> [Supplied records]:
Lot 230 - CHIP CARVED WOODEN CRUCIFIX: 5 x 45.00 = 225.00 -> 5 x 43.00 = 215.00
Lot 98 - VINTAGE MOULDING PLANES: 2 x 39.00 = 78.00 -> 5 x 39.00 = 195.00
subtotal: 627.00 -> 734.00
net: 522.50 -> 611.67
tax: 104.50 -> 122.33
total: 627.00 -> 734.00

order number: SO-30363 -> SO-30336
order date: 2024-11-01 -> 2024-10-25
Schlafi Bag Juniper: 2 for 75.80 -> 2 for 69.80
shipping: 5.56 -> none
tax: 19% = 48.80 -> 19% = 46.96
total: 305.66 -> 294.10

--

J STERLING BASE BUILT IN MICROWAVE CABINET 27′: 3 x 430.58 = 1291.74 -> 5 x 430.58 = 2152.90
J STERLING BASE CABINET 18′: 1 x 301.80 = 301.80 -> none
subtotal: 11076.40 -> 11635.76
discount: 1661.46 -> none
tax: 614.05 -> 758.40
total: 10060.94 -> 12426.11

> [Exercise prompt]:
Every line above that includes the word "CABINET" must appear in the answer.

> [Your solution]:
J STERLING BASE BUILT IN MICROWAVE CABINET 27′: 3 x 430.58 = 1291.74 -> 5 x 430.58 = 2152.90
J STERLING BASE CABINET 18′: 1 x 301.80 = 301.80 -> none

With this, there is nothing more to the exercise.